When Daisies pied, and Violets blue,
And Lady-Smocks all silver white,
And Cuckoo-buds of yellow hue,

Do paint the meadows with delight.

2. C. amara, bitter L. S. Smith 3.190. Lind. 25. Bab. 22. E.B. 100. 2 ed. 926.

Loc. Banks of streams in sandy or peaty ground; rare. P. May, June.


8. Riverside near Harefield. (BLACKSTONE'S Plants of HAREFIELD, 1737.) Banks of the Colne between Harefield and Rickmansworth. Rev. E. Hodgson, 1822. We have seen a specimen in the Herbarium of the late Mr. Cory, marked Herts." and as that gentleman was formerly curate to the Rev. E. Hodgson, of Rickmansworth, it is more than probable that it was gathered in that district.

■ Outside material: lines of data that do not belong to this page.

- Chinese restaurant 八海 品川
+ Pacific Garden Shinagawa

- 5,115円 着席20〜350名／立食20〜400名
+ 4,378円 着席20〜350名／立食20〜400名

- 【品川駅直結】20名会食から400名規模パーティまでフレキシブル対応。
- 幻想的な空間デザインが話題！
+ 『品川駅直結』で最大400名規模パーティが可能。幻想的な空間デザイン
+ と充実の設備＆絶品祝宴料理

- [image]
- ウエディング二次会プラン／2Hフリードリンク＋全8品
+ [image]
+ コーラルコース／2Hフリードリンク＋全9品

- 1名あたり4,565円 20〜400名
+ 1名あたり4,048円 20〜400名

3. C. hirsuta, Hairy L. S. Smith 3.188. Lind. 25. Bab. 22. E.B. 492. 2 ed. 924.

Loc. Shady waste ground and damp walls; rare. A. April, August.

LEA. 1. Wall of Thundridge Church-yard; old garden wall at Youngsbury.


4. C. sylvatica, Wood L, S.

Loc. Banks of rivers and streams in woods; frequent. We are by no means satisfied of the distinctness of this plant from the preceding. Moist and rather shaded spots seem its natural habitats, but it is capable of accommodating itself to all soils and situations, and like other plants similarly circumstanced, is exceedingly variable in appearance. A. April, August.

LEA. 1. Banks of the Lea at Roxford; common in woods to the S. of Hertford; banks of ditches between Hertford and Ware Park; Essendon Glebe and other woods in the neighbourhood 2. Near Bull's Green,


5. Stortford; G.W. 6 Bank of a ditch S. of the Old Mill, Hoddesdon; Wormley Wood; Bank of brooks near Theobalds; at Cheshunt.